§ **Task goal**
When the line containing "(41, 2300) none" is reached, copy it and each subsequent line of the material below exactly, through the last line.

§ **Excerpted records**
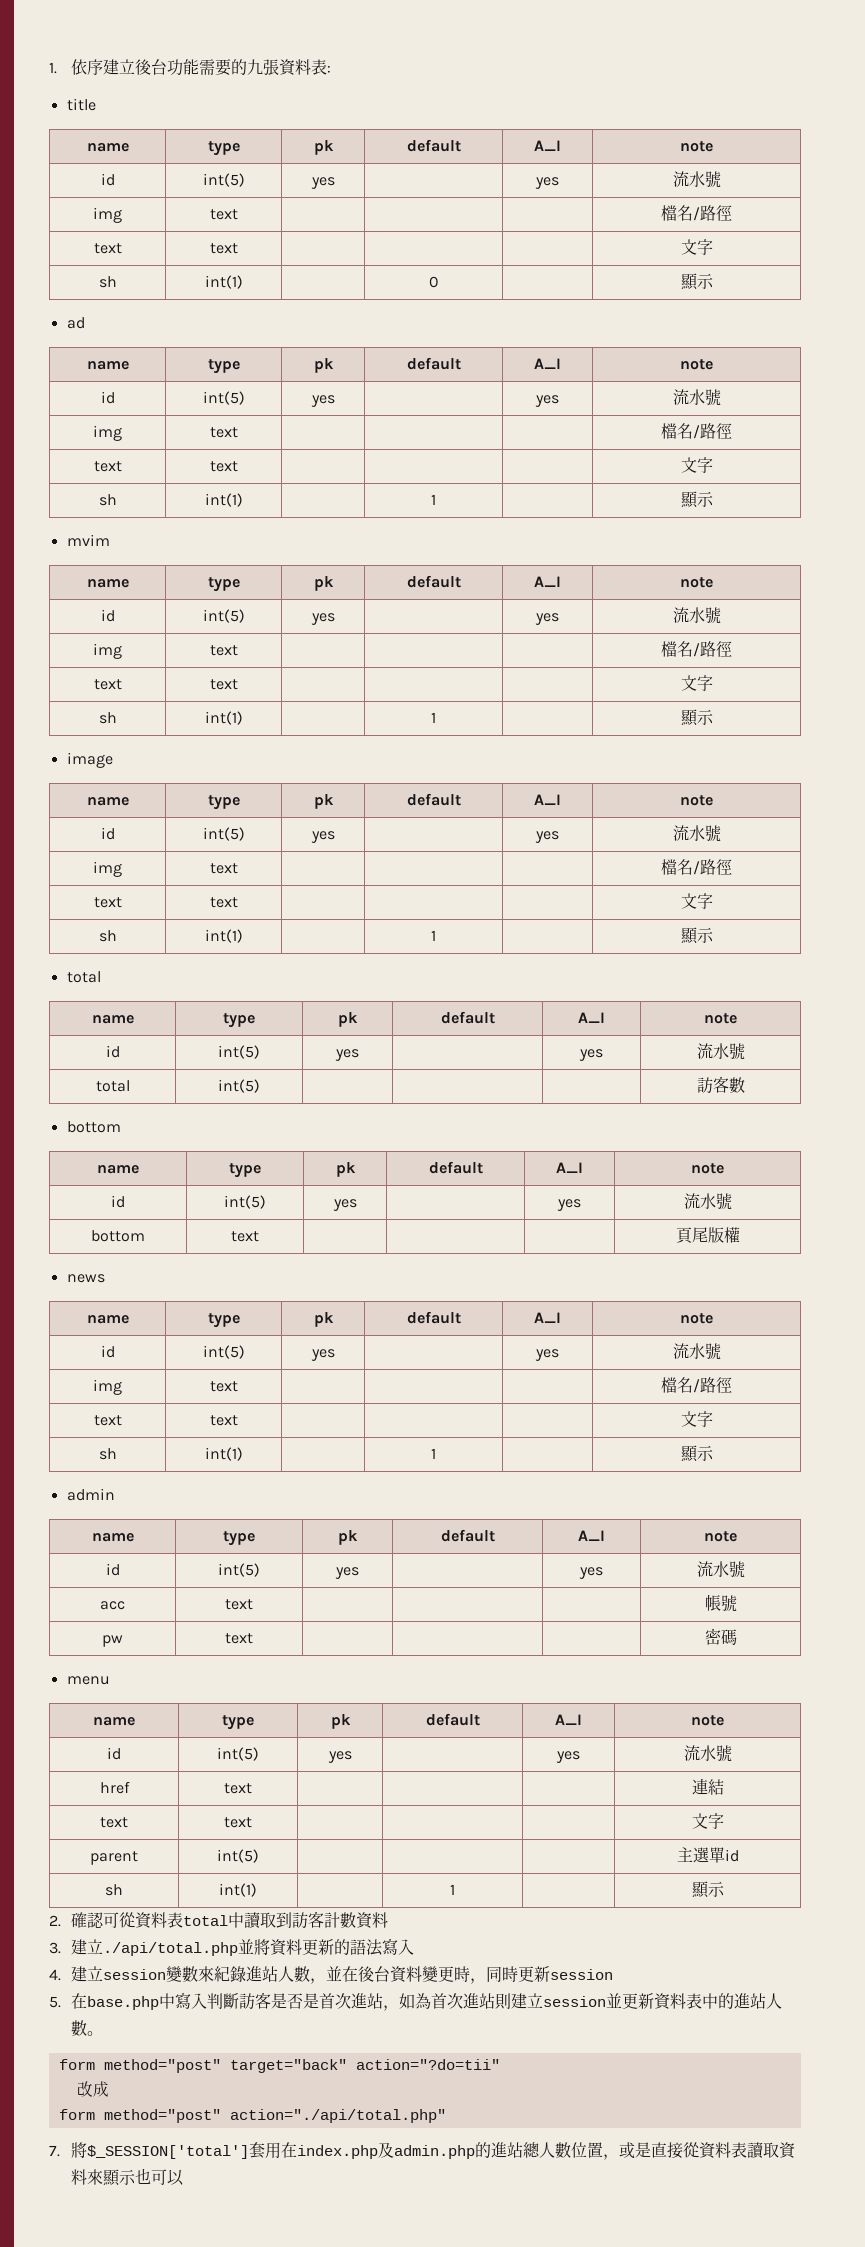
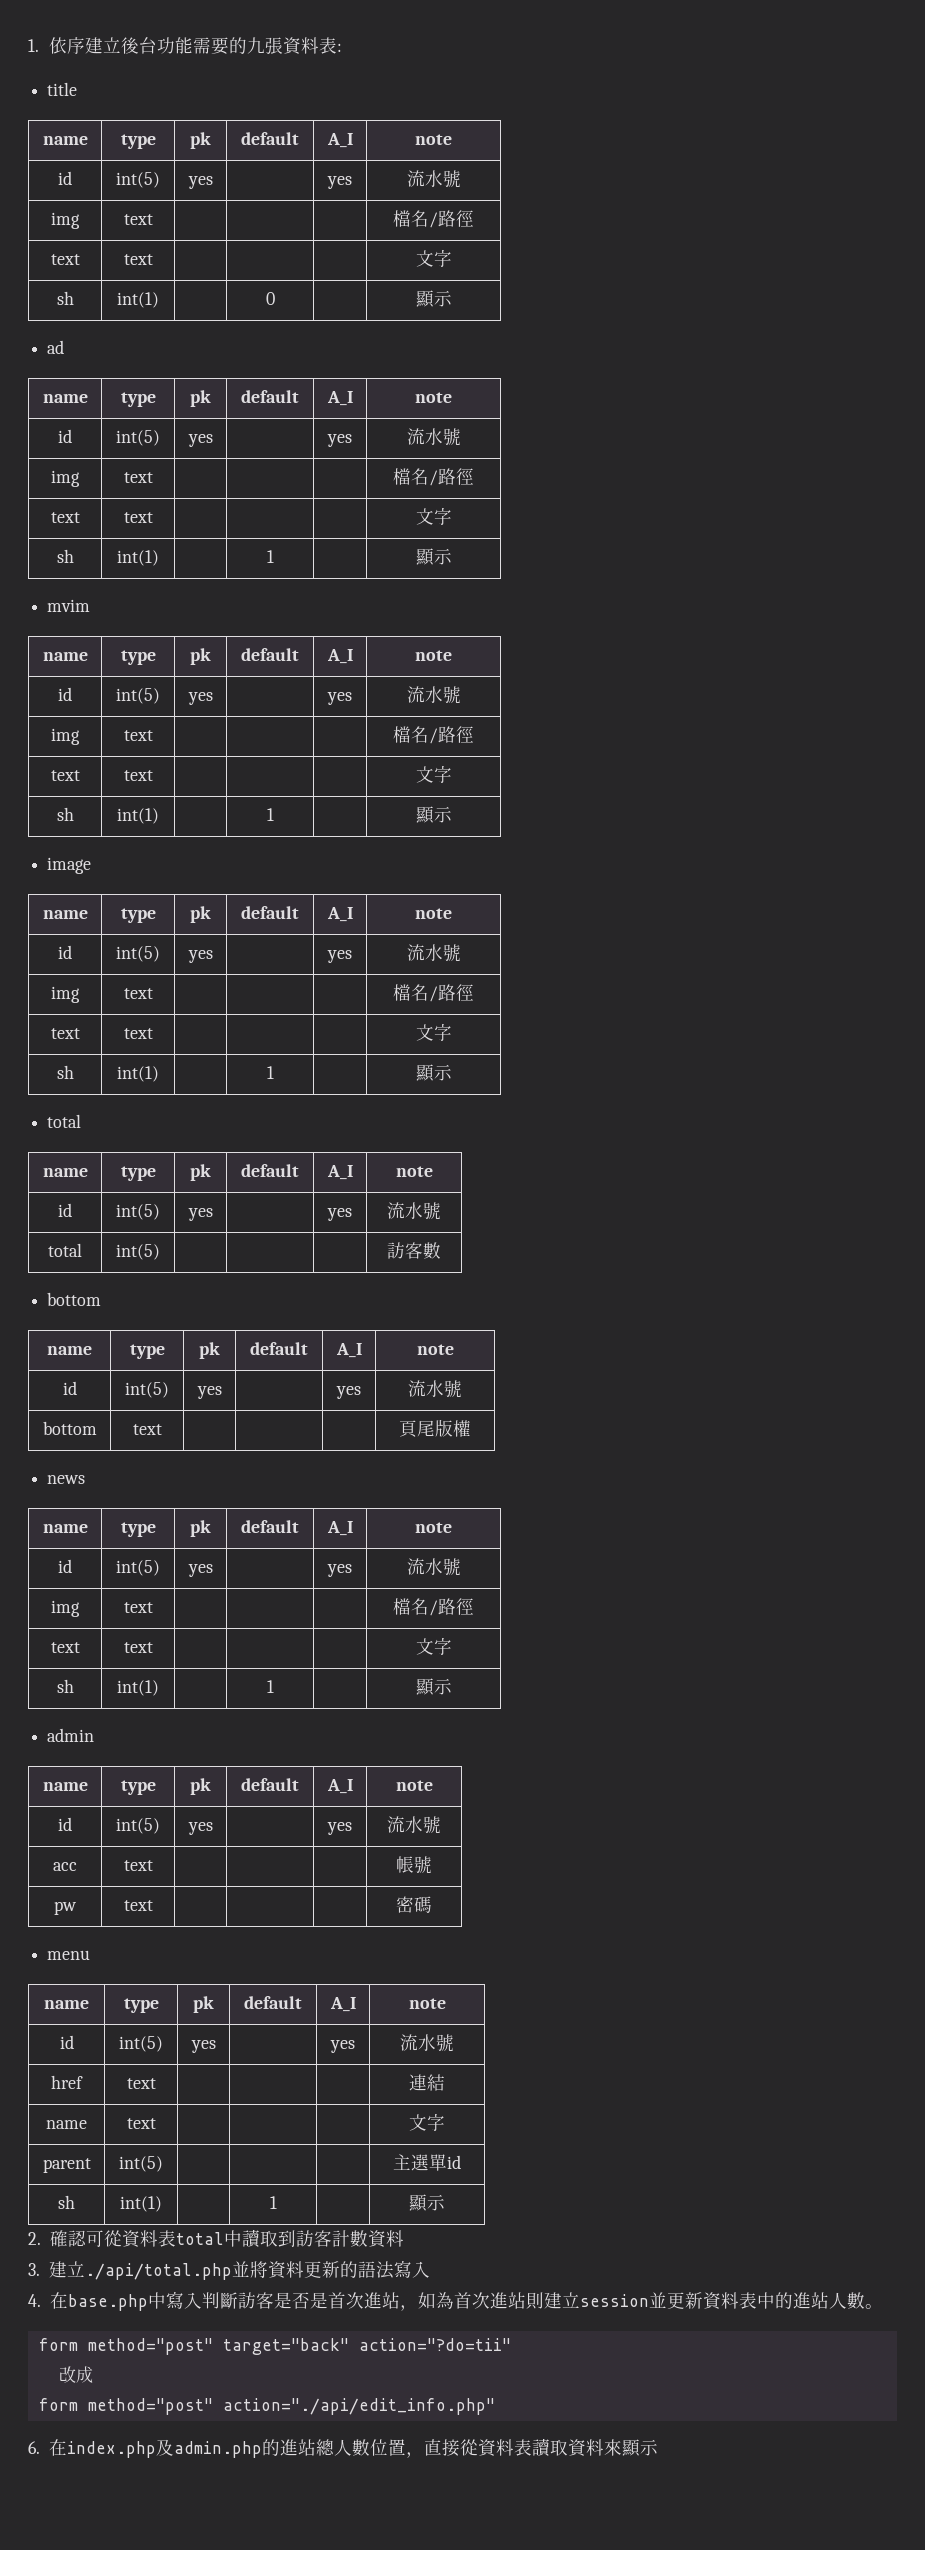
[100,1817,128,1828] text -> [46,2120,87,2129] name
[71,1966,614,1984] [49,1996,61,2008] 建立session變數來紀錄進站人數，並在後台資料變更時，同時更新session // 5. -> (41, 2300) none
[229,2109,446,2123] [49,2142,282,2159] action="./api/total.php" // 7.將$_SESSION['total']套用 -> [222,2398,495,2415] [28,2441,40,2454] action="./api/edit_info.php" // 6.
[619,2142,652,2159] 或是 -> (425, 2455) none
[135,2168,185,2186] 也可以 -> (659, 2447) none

§ **Output of the task**
[71,1966,614,1984] [49,1996,61,2008] 建立session變數來紀錄進站人數，並在後台資料變更時，同時更新session // 5. -> (41, 2300) none
[229,2109,446,2123] [49,2142,282,2159] action="./api/total.php" // 7.將$_SESSION['total']套用 -> [222,2398,495,2415] [28,2441,40,2454] action="./api/edit_info.php" // 6.
[619,2142,652,2159] 或是 -> (425, 2455) none
[135,2168,185,2186] 也可以 -> (659, 2447) none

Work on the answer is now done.